El lugar en donde estábamos era una habitación más grande, el techo estaba sostenido por columnas de madera, las ventanas eran grandes agujeros en la pared, había algunos muebles viejos, algunos utensilios y un colchón que simulaba una cama
-Yo construí esto mientras escapaba de los perros falderos de Fink y del Profeta- dijo el extraño al terminar de poner las tablas en el suelo
Su voz me era tan familiar…
-Me oculté en las alcantarillas y encontré este lugar -Continuó -le hice algunos arreglos, hice grandes agujeros en la pared para que fueran ventanas, descuida, estamos en el subsuelo de Finkton, bajo el suelo bajo nosotros no hay nada más que miles de metros de caída libre…-
Su voz era femenina…
-¿Quién eres?- volví a preguntar, esta vez más serio, como exigiendo algo
-¿Ni siquiera das las gracias a tu rescatadora?- dijo serenamente, no respondió a mi pregunta y comenzó a quitarse los harapos rojos que envolvían su cabeza
Su voz era tan familiar… pero no lograba… recordar…
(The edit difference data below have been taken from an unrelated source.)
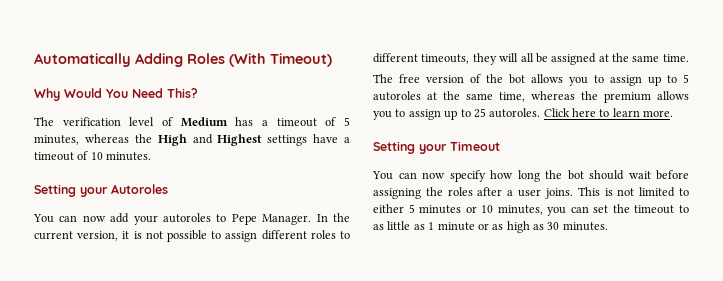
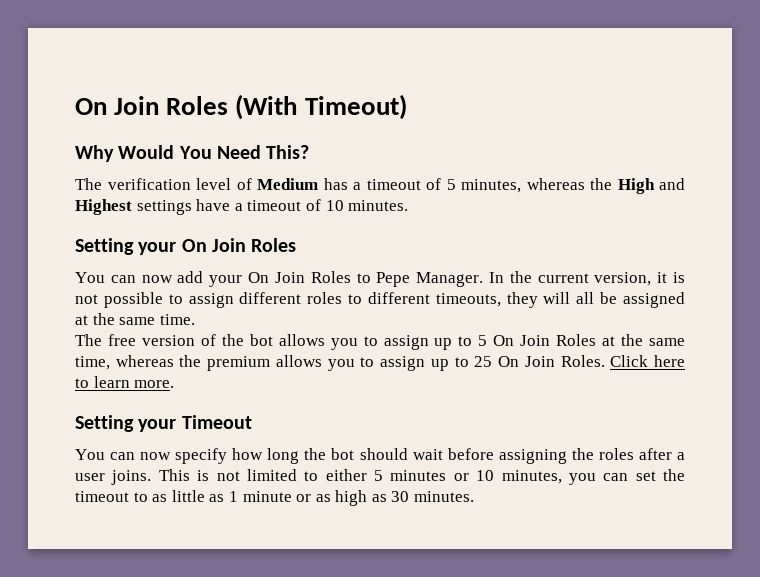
[34,53,183,67] Automatically Adding -> [75,96,160,115] On Join
[111,184,168,194] Autoroles -> [181,238,297,252] On Join Roles
[163,213,211,223] autoroles -> [248,271,351,283] On Join Roles
[373,91,421,101] autoroles -> [493,334,597,346] On Join Roles
[489,108,541,118] autoroles. -> [498,355,605,367] On Join Roles.

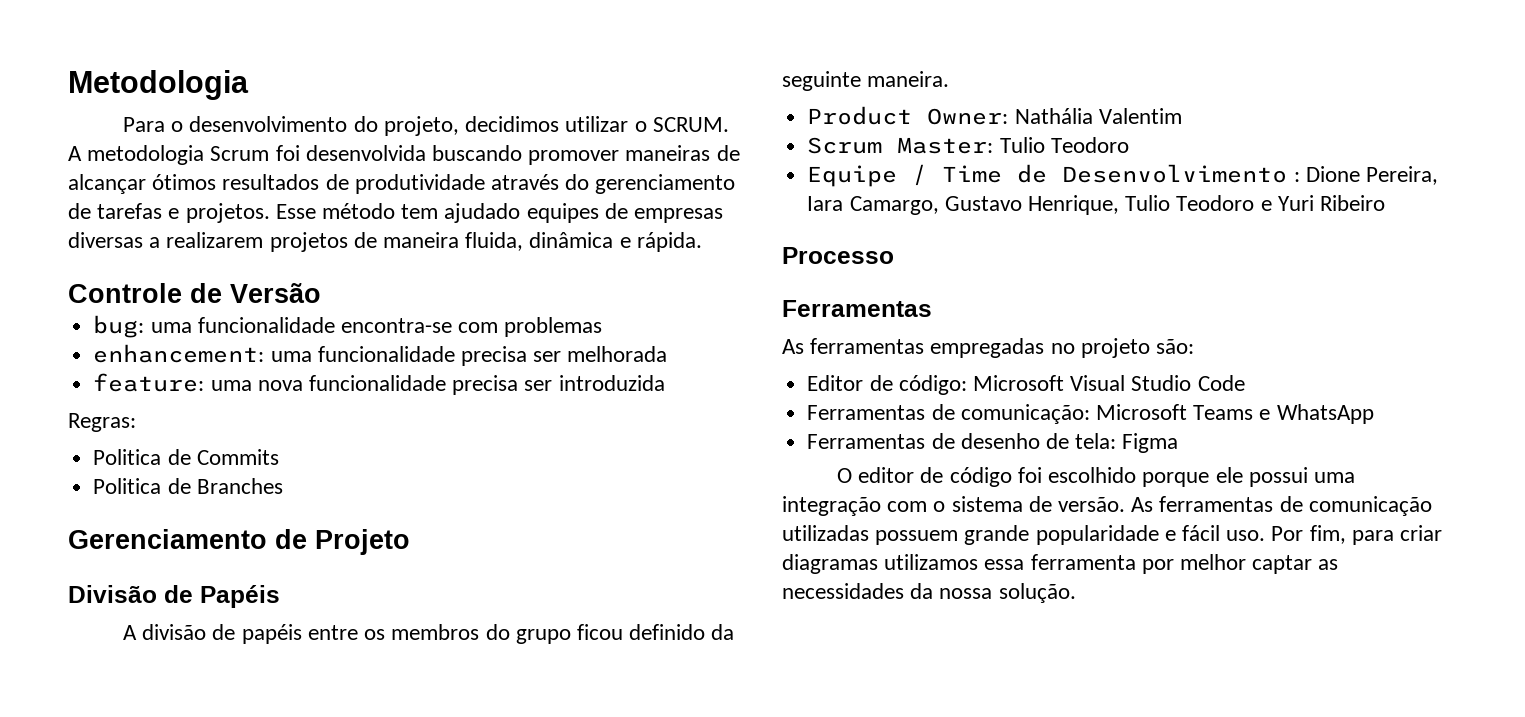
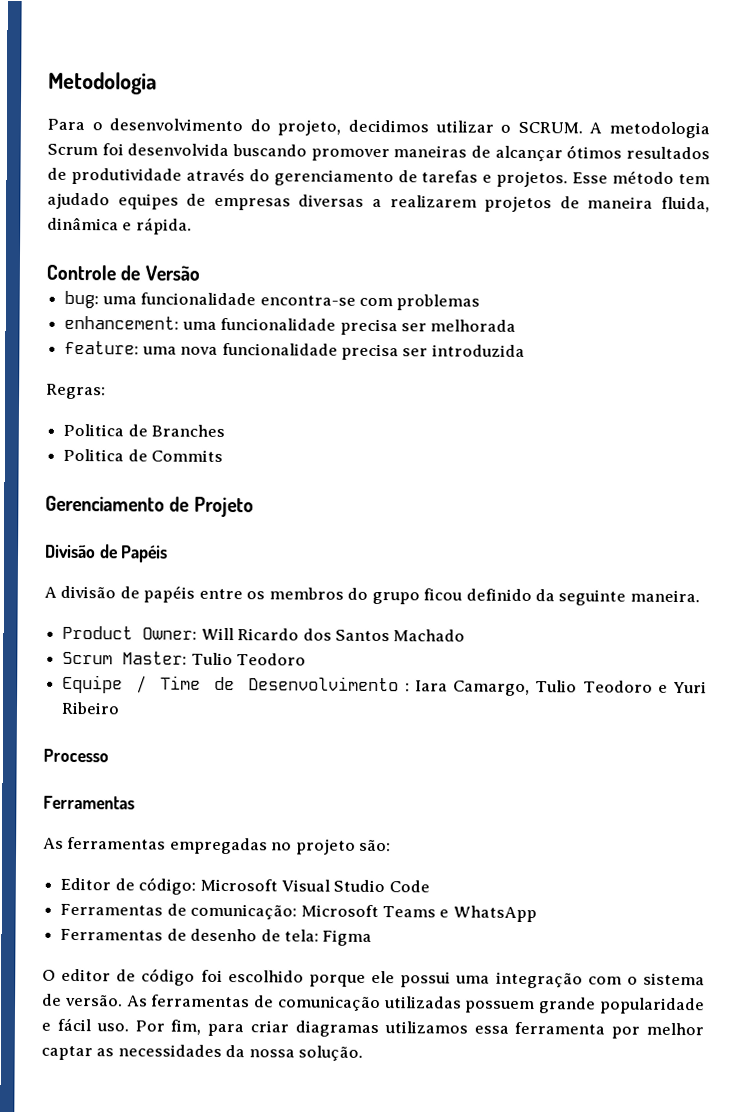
[196,449,279,465] [93,478,283,494] Commits // Politica de Branches -> [151,424,226,438] [63,448,224,462] Branches // Politica de Commits
[1014,108,1182,124] Nathália Valentim -> [200,627,466,642] Will Ricardo dos Santos Machado
[1305,166,1438,185] [807,195,1119,215] Dione Pereira, Iara Camargo, Gustavo Henrique, -> [414,680,531,697] Iara Camargo,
Entonces terminó de quitar los harapos… y allí estaba… ella…
Pregunte:
-¿Daisy?-
LOL...
La llave inglesa que Booker utiliza para romper algunos craneos es como la del primer BioShock, la puse como una especie de... referencia. El señor Flambeau aparece en el juego, el es quien te da el cañon de mano (azotadora). El escondite subterraneo de Daisy esta ubicado bajo las calles de Finkton, mas exactamente en una esquina de la "isla" voladora, recordemos que las islas voladoras de Columbia tienen una especie de base en donde van atados los globos (se ven en el juego).
bueno eso a sido todo por esta ocasion... lamento que sea poco pero los ultimos dias de escuela son los mas pesados para mi. La buena noticia es que ya acabé mi semestre y obviamente ya estoy de vacaciones, por lo que actualizare mas seguido... hasta la proxima.